Do you start planning word for word exactly what you’re going to say, how you’re going to say it, how to deal with her rejecting you should it happen… etc.?
Do you get nervous when you’re dialling the number?
You know that feeling when you just start getting anxious for no reason, and however hard you try, you can’t control it?
Have you ever had to actually HANG UP before calling, because you were so freaked out by the prospect and couldn’t go through with it?
Here are a few more interesting questions…
Have you ever called a girl and started a conversation with her, only to realize that she was in a COMPLETELY different mood from the last time you spoke or saw each other?
Have you ever had a woman suddenly “go cold” on you?
It’s almost like you’re talking to a different person from that girl you met a few days before, and it makes no sense to you?

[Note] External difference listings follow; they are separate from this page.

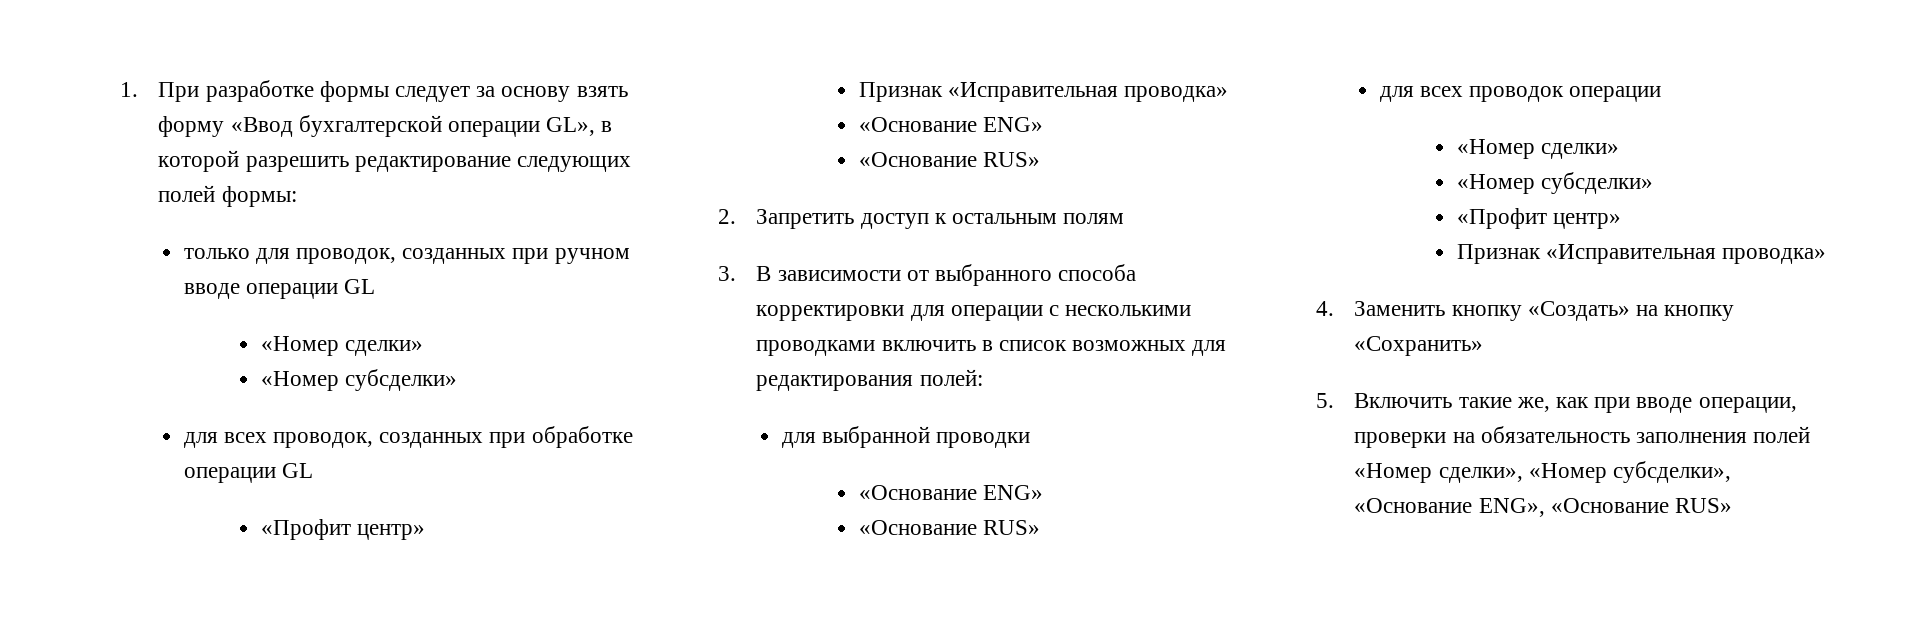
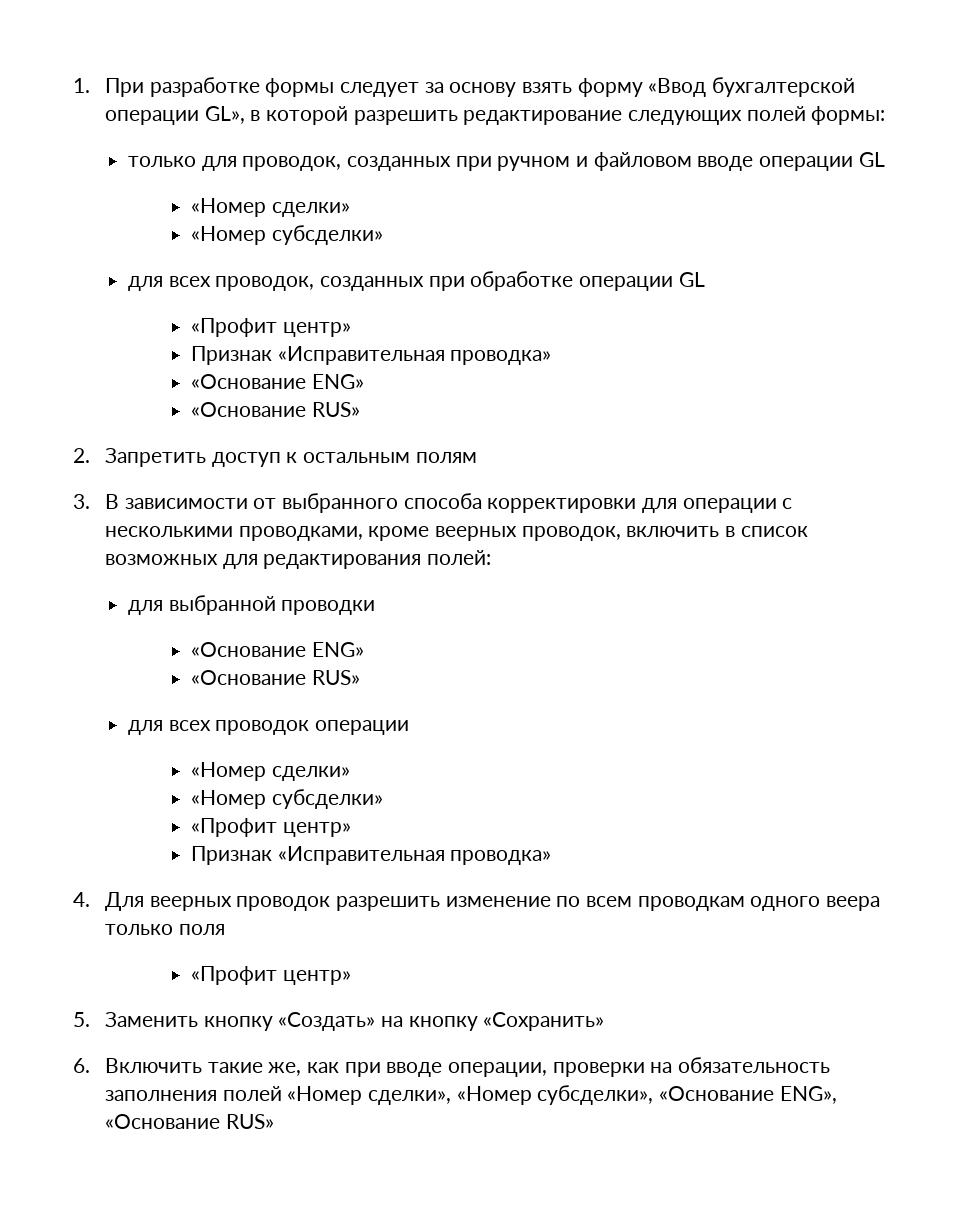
- только для проводок, созданных при ручном вводе операции GL
+ только для проводок, созданных при ручном и файловом вводе операции GL
- 3. В зависимости от выбранного способа корректировки для операции с несколькими проводками включить в список возможных для редактирования полей:
+ 3. В зависимости от выбранного способа корректировки для операции с несколькими проводками, кроме веерных проводок, включить в список возможных для редактирования полей:
- 4. Заменить кнопку «Создать» на кнопку «Сохранить»
+ 4. Для веерных проводок разрешить изменение по всем проводкам одного веера только поля
+ «Профит центр»
+ 5. Заменить кнопку «Создать» на кнопку «Сохранить»
- 5. Включить такие же, как при вводе операции, проверки на обязательность заполнения полей «Номер сделки», «Номер субсделки», «Основание ENG», «Основание RUS»
+ 6. Включить такие же, как при вводе операции, проверки на обязательность заполнения полей «Номер сделки», «Номер субсделки», «Основание ENG», «Основание RUS»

Have you ever worked up your courage to make the call, gotten her on the phone with you, had a great conversation with her, but when it came to that time to “ask her out”, you froze up because you didn’t know what to say?
Worse still, have you ever gotten to the end of the conversation and asked her out, only to have her respond with:
“I dunno, maybe… call me next week… OK?”
or perhaps…
“Actually, I’m going to be busy all this week, but thanks… (silence)”
…?
Have you ever had one of those conversations where you just sensed that something wasn’t completely right… and that she probably wasn’t going to be taking you up on your offer of a date, or even calling you back, any time soon?
One more question… what is it about this particular few minutes on the phone that constantly ends in problems for men?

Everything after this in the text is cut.